● ACTIVITY: If an entry includes an image, drop the image and copy the rest verbatim.

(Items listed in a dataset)
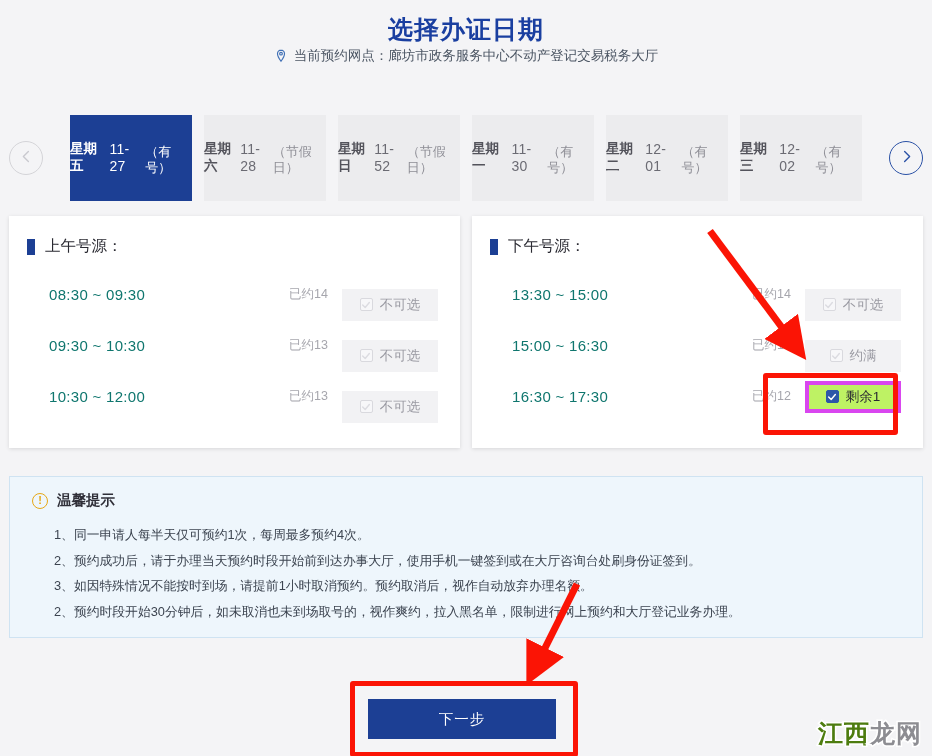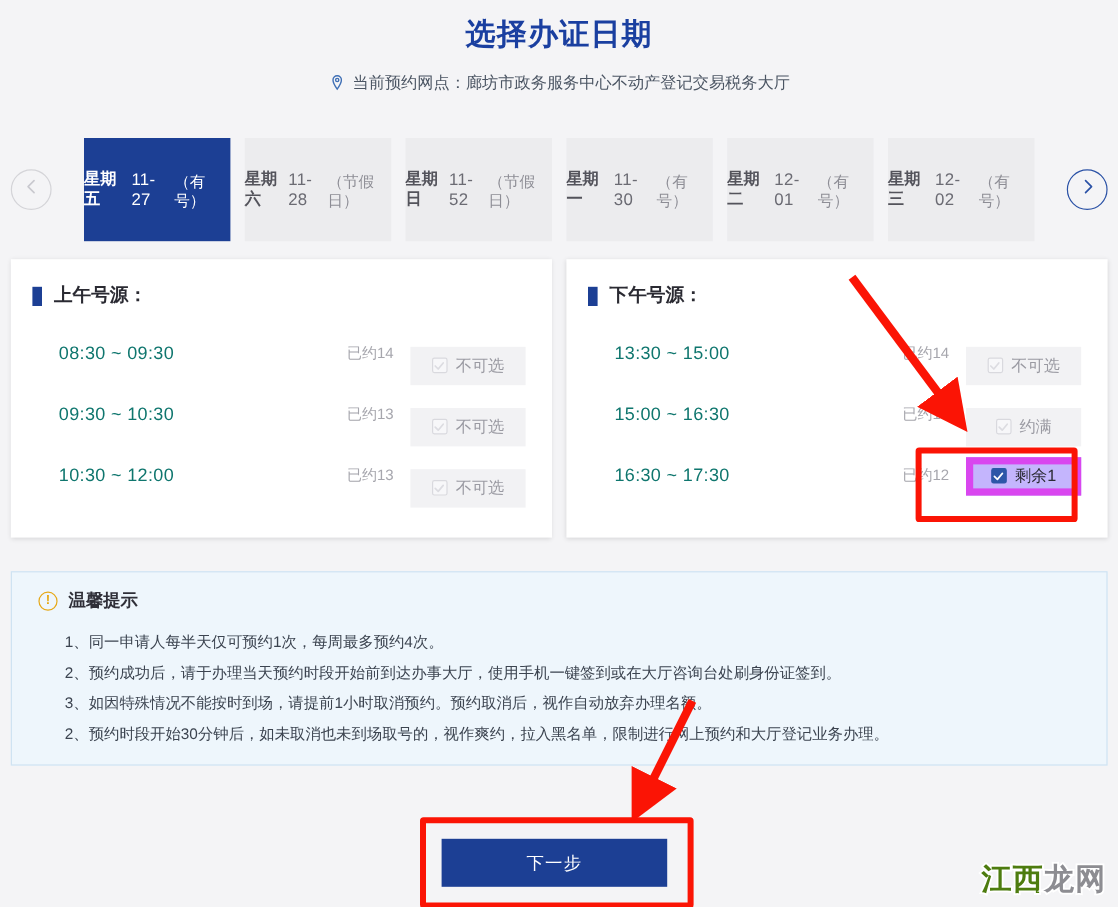"当前预约网点：廊坊市政务服务中心不动产登记交易税务大厅" .site-line { margin-top: 13px -> none }
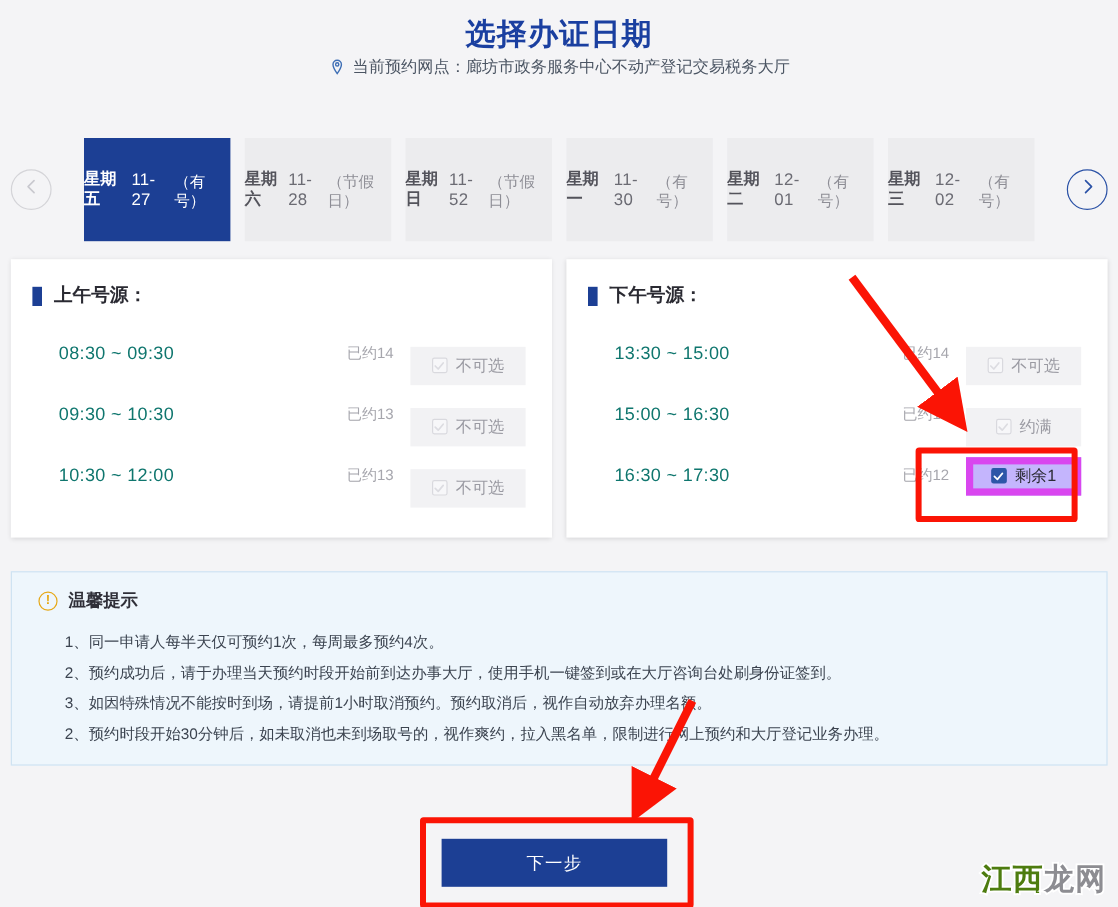"上午号源：" .panel-title { font-weight: bold -> normal }
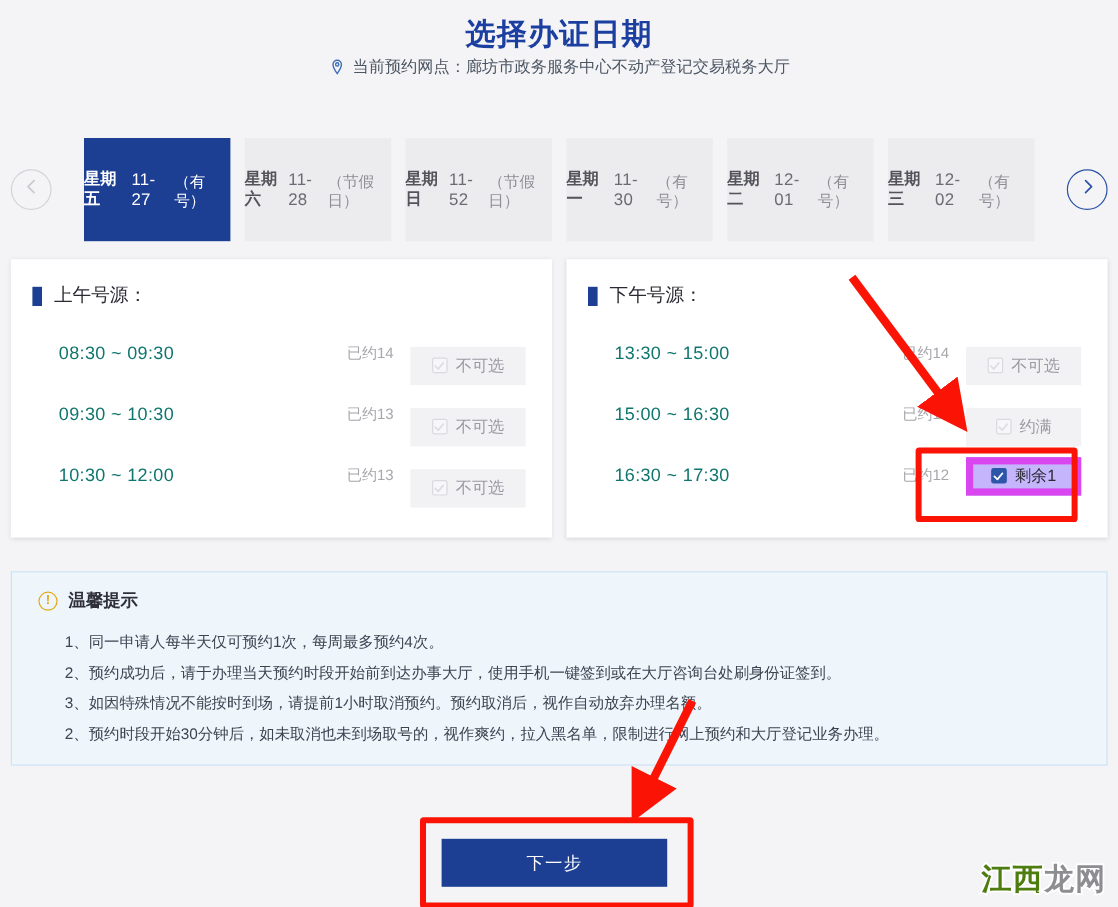"剩余1" .slot-cb.enabled { background: #c4b5fd -> #bef264; border: 6px solid #d946ef -> 4px solid #d946ef }
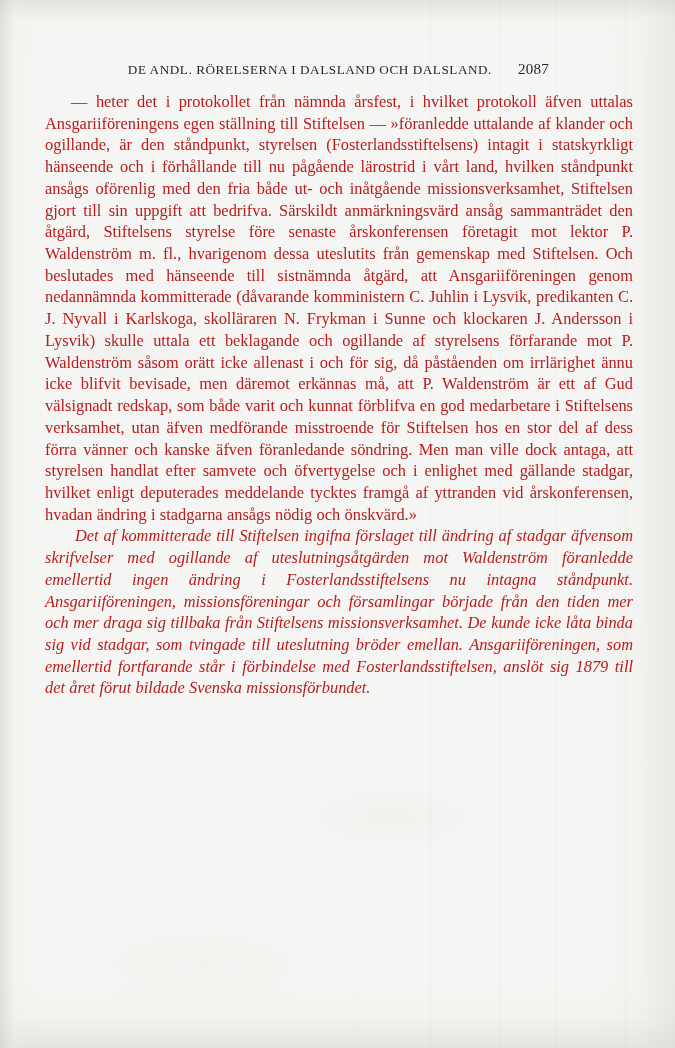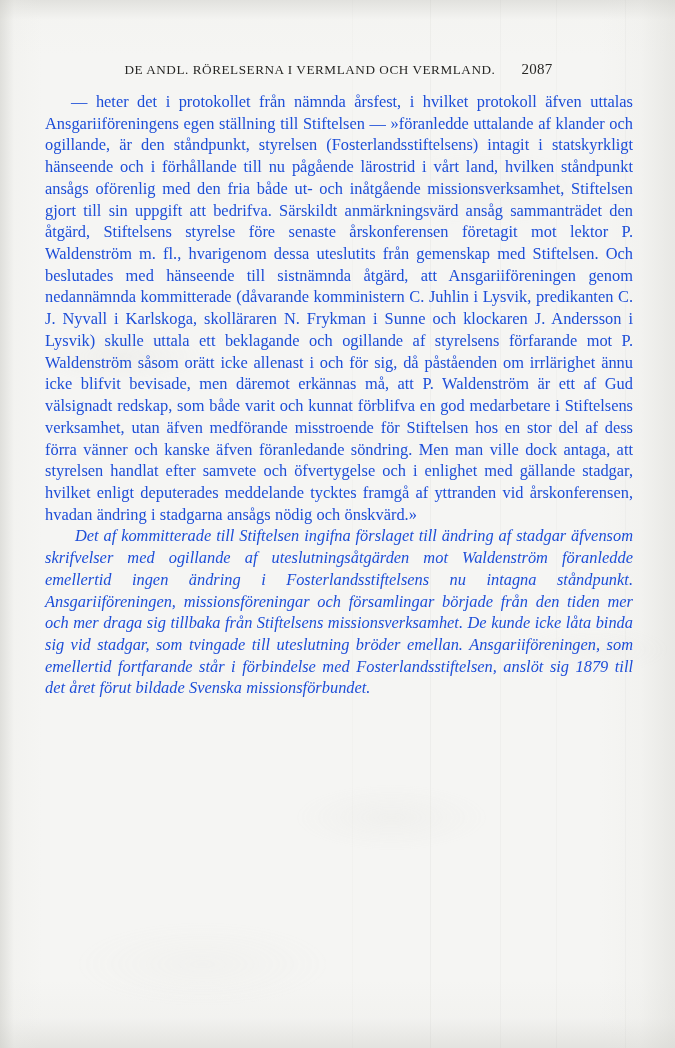"DE ANDL. RÖRELSERNA I VERMLAND" span { text: VERMLAND OCH VERMLAND -> DALSLAND OCH DALSLAND }
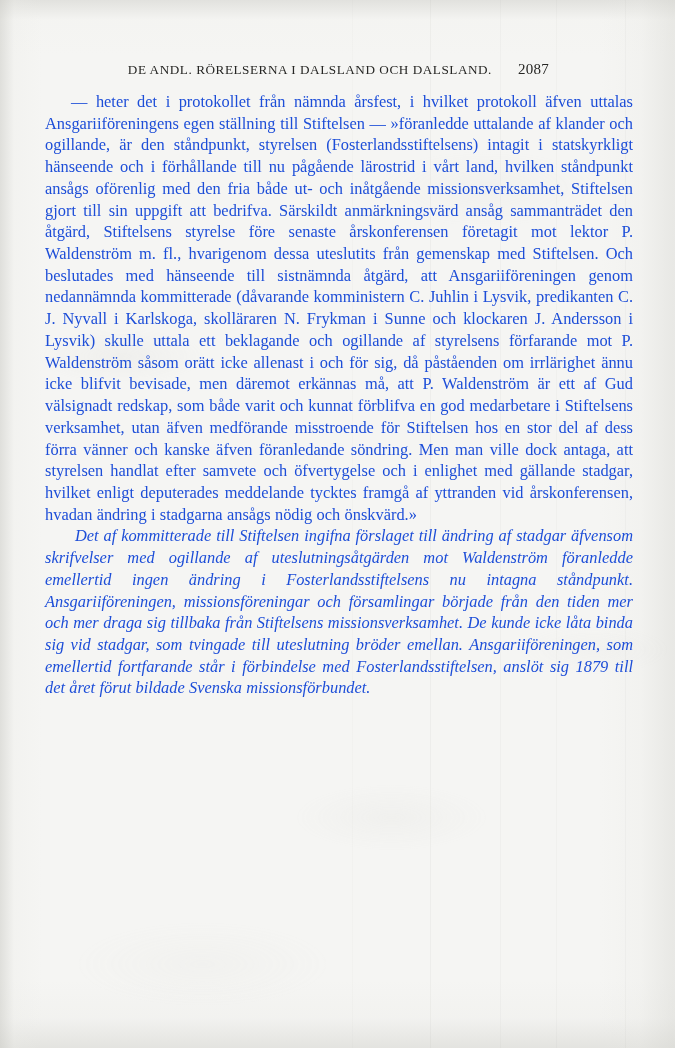"— heter det i protokollet" .para { color: #1d4ed8 -> #b91c1c }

● SOLUTION FOR THIS TASK:
"当前预约网点：廊坊市政务服务中心不动产登记交易税务大厅" .site-line { margin-top: 13px -> none }
"上午号源：" .panel-title { font-weight: bold -> normal }
"剩余1" .slot-cb.enabled { background: #c4b5fd -> #bef264; border: 6px solid #d946ef -> 4px solid #d946ef }
"DE ANDL. RÖRELSERNA I VERMLAND" span { text: VERMLAND OCH VERMLAND -> DALSLAND OCH DALSLAND }
"— heter det i protokollet" .para { color: #1d4ed8 -> #b91c1c }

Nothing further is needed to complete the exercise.